AP News, December 11th, 2006
Revisions to a landmark 2002 anti-fraud law will include relaxing some rules for small public companies in a bid to curb what they say have been excessive costs related to audits, the Securities and Exchange Commission's accounting chief said Monday.
SEC Chief Accountant Conrad Hewitt said regulators are trying to balance the costs and benefits of the Sarbanes-Oxley law's Section 404, which requires companies to file reports on internal financial controls and to fix any problems. Smaller firms especially have complained about the costs of complying with the requirements.
Reducing testing and documentation for businesses between $75 million and $700 million in market capitalization is in the works, and creating a minimum revenue requirement for companies is also a possibility, Hewitt told reporters following his speech at an American Institute of Certified Public Accountants conference.
The SEC is in daily communication with the independent board that oversees the U.S. accounting industry as both bodies work on their own revisions to the rules, he added.
"The proposal will be designed to focus auditors on areas that pose higher risk of fraud or material error in order to achieve cost savings," Mark W. Olson, chairman of the Public Company Accounting Oversight Board, said in remarks delivered to the accountants' conference.
Rep.
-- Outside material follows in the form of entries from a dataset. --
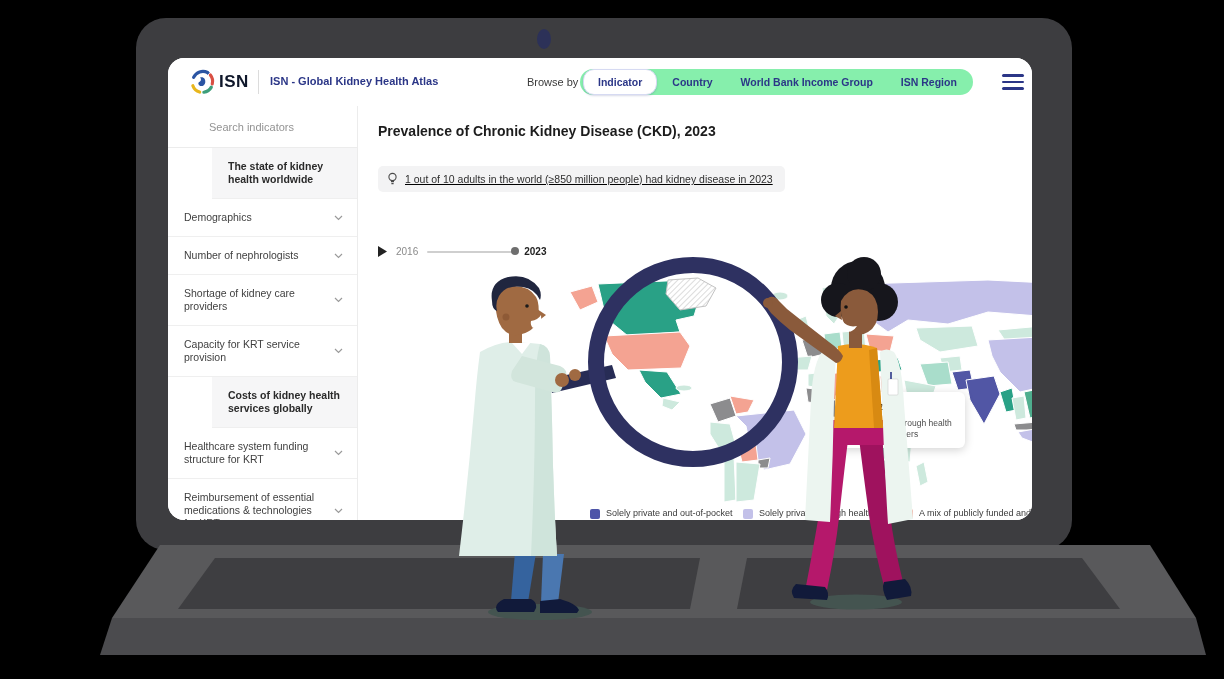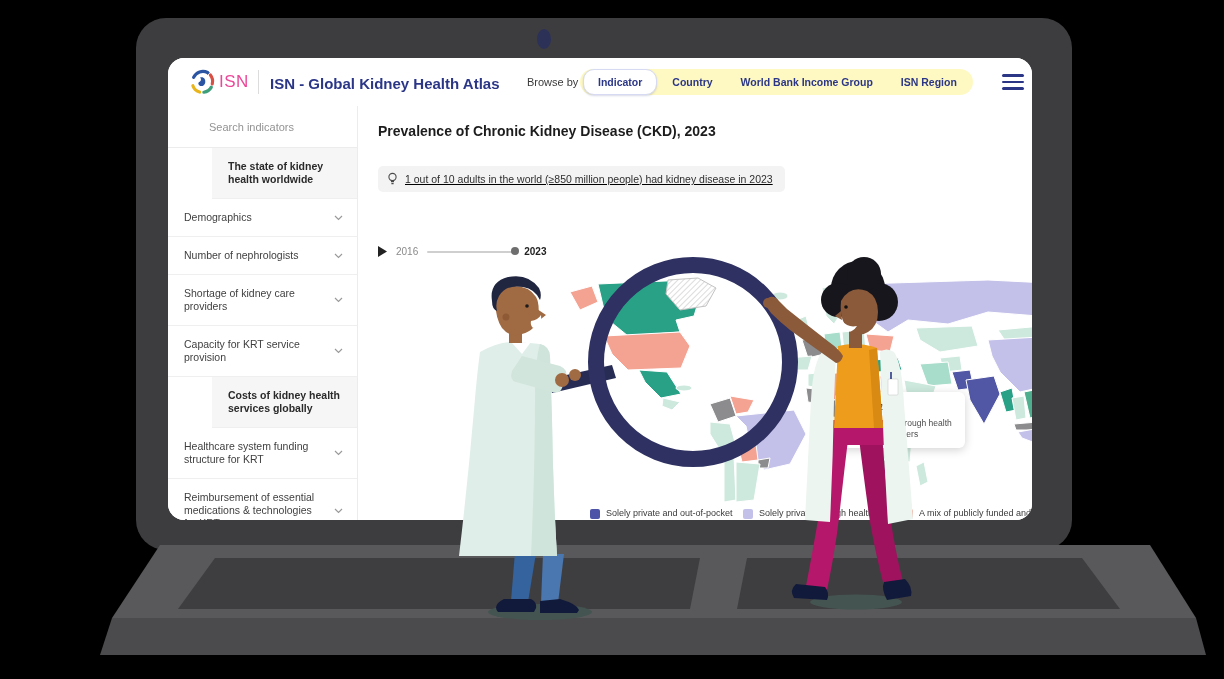--- a/index.html
+++ b/index.html
@@ -13,7 +13,7 @@
   
   #appheader{left:0;top:0;width:864px;height:48px;border-bottom:1px solid #ececec;background:#fff;}
   #logo{left:20px;top:10px;width:28px;height:28px;}
-  #logo-text{left:51px;top:14px;font-size:17px;font-weight:400;color:#ec4899;letter-spacing:.5px;}
+  #logo-text{left:51px;top:14px;font-size:17px;font-weight:700;color:#0f172a;letter-spacing:.5px;}
   #logo-divider{left:90px;top:12px;width:1px;height:24px;background:#dcdcdc;}
   #app-title{left:102px;top:17px;font-size:15px;font-weight:700;color:#2b3687;}
   #browse-by{left:359px;top:18px;font-size:11px;color:#3a3a3a;}

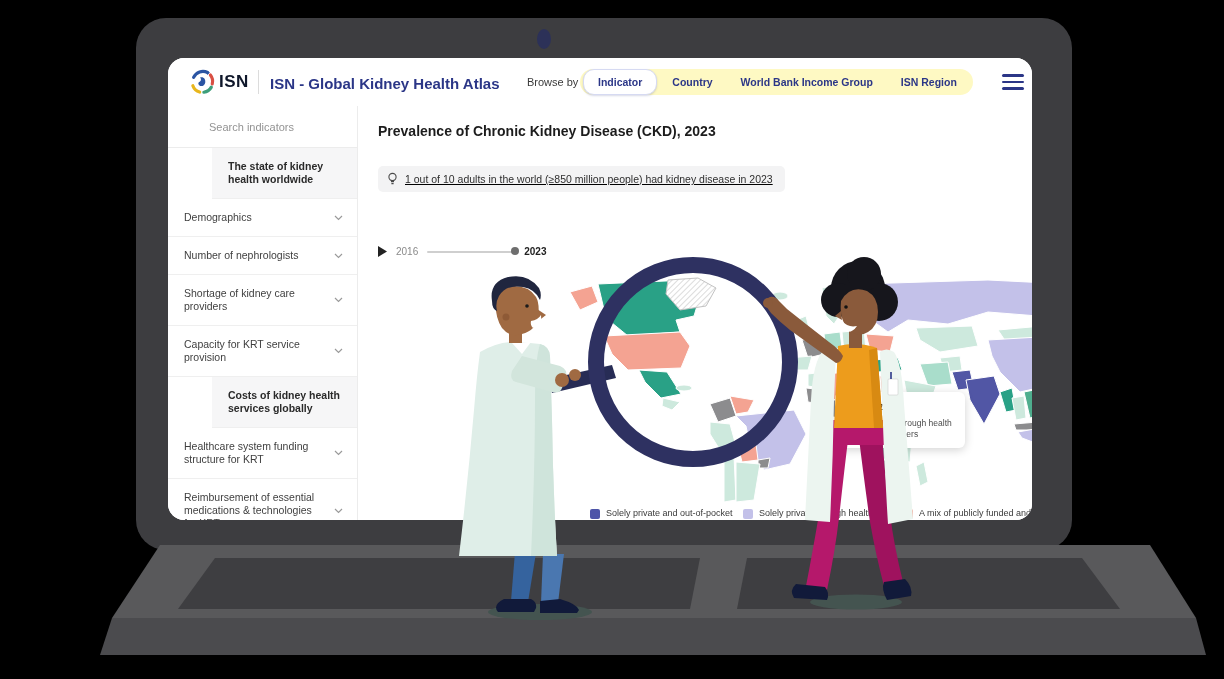--- a/index.html
+++ b/index.html
@@ -15,7 +15,7 @@
   #logo{left:20px;top:10px;width:28px;height:28px;}
   #logo-text{left:51px;top:14px;font-size:17px;font-weight:700;color:#0f172a;letter-spacing:.5px;}
   #logo-divider{left:90px;top:12px;width:1px;height:24px;background:#dcdcdc;}
-  #app-title{left:102px;top:17px;font-size:15px;font-weight:700;color:#2b3687;}
+  #app-title{left:102px;top:17px;font-size:11px;font-weight:700;color:#2b3687;}
   #browse-by{left:359px;top:18px;font-size:11px;color:#3a3a3a;}
   #tabbar{left:412px;top:11px;height:26px;background:#fef9c3;border-radius:13px;display:flex;align-items:center;padding:0 2px;}
   .tab{font-size:10.5px;font-weight:700;color:#2b3687;padding:0 14px;height:22px;line-height:22px;border-radius:11px;white-space:nowrap;cursor:pointer;}

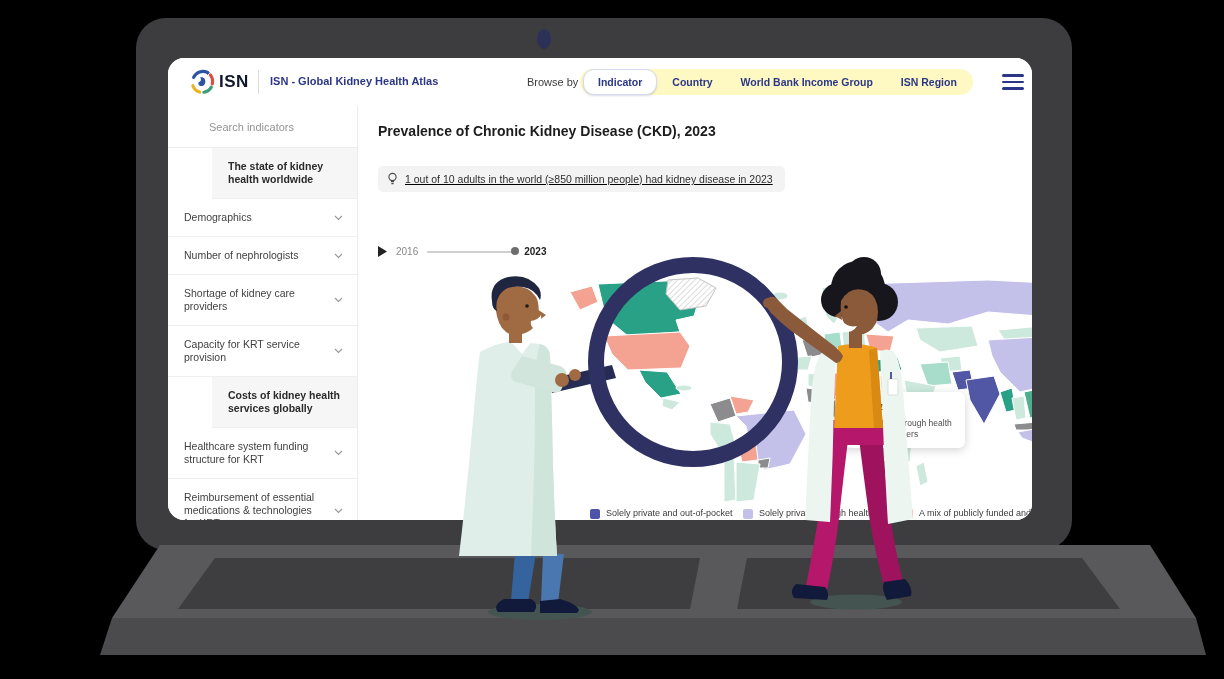--- a/index.html
+++ b/index.html
@@ -17,7 +17,7 @@
   #logo-divider{left:90px;top:12px;width:1px;height:24px;background:#dcdcdc;}
   #app-title{left:102px;top:17px;font-size:11px;font-weight:700;color:#2b3687;}
   #browse-by{left:359px;top:18px;font-size:11px;color:#3a3a3a;}
-  #tabbar{left:412px;top:11px;height:26px;background:#fef9c3;border-radius:13px;display:flex;align-items:center;padding:0 2px;}
+  #tabbar{left:412px;top:11px;height:26px;background:#86efac;border-radius:13px;display:flex;align-items:center;padding:0 2px;}
   .tab{font-size:10.5px;font-weight:700;color:#2b3687;padding:0 14px;height:22px;line-height:22px;border-radius:11px;white-space:nowrap;cursor:pointer;}
   .tab.active{background:#fff;border:1px solid #d6daf2;box-shadow:0 1px 2px rgba(40,50,120,.18);height:24px;line-height:24px;margin:0 1px;}
   #hamburger{left:834px;top:16px;width:24px;height:16px;cursor:pointer;}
Michael Oxley, R-Ohio, outgoing chairman of the House Financial Services Committee, acknowledged that Section 404 was more expensive for companies than originally expected, but said compliance costs were declining over time and blamed the costs issues on "overzealous implementation."
The SEC is scheduled to tentatively adopt its revisions on Wednesday and the PCAOB is set to hold its public meeting Dec. 19 to vote on changes to the auditing standard.
Another area of concern is the litigation environment accounting firms work in. "We do not want to see another Arthur Andersen," Hewitt said, referring the now-defunct firm that was convicted in 2002 of obstruction of justice in its audit work for Enron Corp.
New liability legislation "could help," Hewitt said, adding that "we do not want to put an external auditing firm in a position where it couldn't perform as it normally would."